PLAN: This section is not required for the assignments in this course (NURS 6512), but will be required for future courses.

 

 

References

Bruno, A. (2020). Forgetfulness. The Family Nurse Practitioner: Clinical Case Studies, 245-249.

Gan, J., Liu, S., Wang, X., Shi, Z., Shen, L., Li, X., … & Ji, Y. (2021). Clinical characteristics of Lewy body dementia in Chinese memory clinics. BMC neurology21(1), 1-11. https://doi.org/10.1186/s12883-021-02169-w

Ghafar, M. Z. A. A., Miptah, H. N., & O’Caoimh, R. (2019). Cognitive screening instruments to identify vascular cognitive impairment: A systematic review. International Journal of Geriatric Psychiatry34(8), 1114-1127.
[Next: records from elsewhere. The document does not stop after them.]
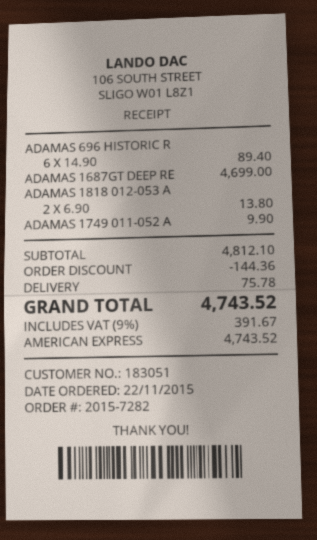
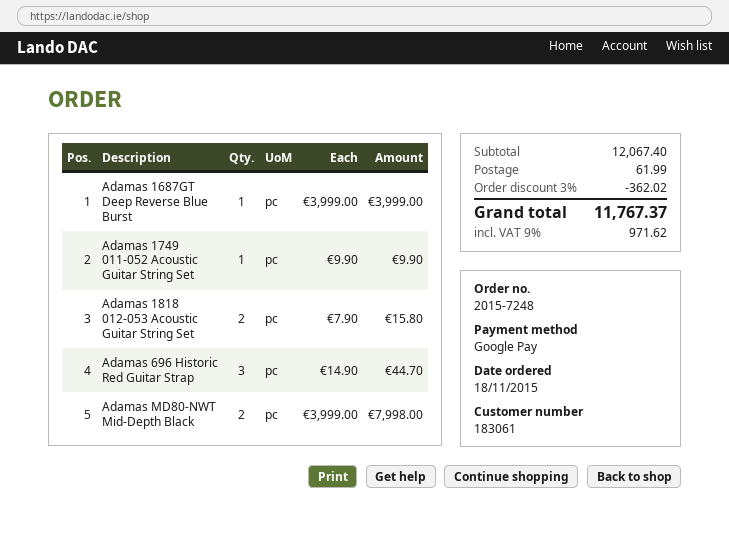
order number: 2015-7282 -> 2015-7248
order date: 2015-11-22 -> 2015-11-18
customer number: 183051 -> 183061
payment method: American Express -> Google Pay
ADAMAS 696 HISTORIC R: 6 x 14.90 = 89.40 -> 3 x 14.90 = 44.70
ADAMAS 1687GT DEEP RE: 1 x 4699.00 = 4699.00 -> 1 x 3999.00 = 3999.00
ADAMAS 1818 012-053 A: 2 x 6.90 = 13.80 -> 2 x 7.90 = 15.80
Adamas MD80-NWT Mid-Depth Black: none -> 2 x 3999.00 = 7998.00
subtotal: 4812.10 -> 12067.40
discount: 144.36 -> 362.02
shipping: 75.78 -> 61.99
tax: 9% = 391.67 -> 9% = 971.62
total: 4743.52 -> 11767.37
Glymour, M. M., Brickman, A. M., Kivimaki, M., Mayeda, E. R., Chêne, G., Dufouil, C., & Manly, J. J. (2018). Will biomarker-based diagnosis of Alzheimer’s disease maximize scientific progress? Evaluating proposed diagnostic criteria. European Journal of Epidemiology33(7), 607-612. https://doi.org/10.1007/s10654-018-0418-4

Kockum, K., Virhammar, J., Riklund, K., Söderström, L., Larsson, E. M., & Laurell, K. (2020). Diagnostic accuracy of the iNPH Radscale in idiopathic normal pressure hydrocephalus. PLoS One15(4), e0232275.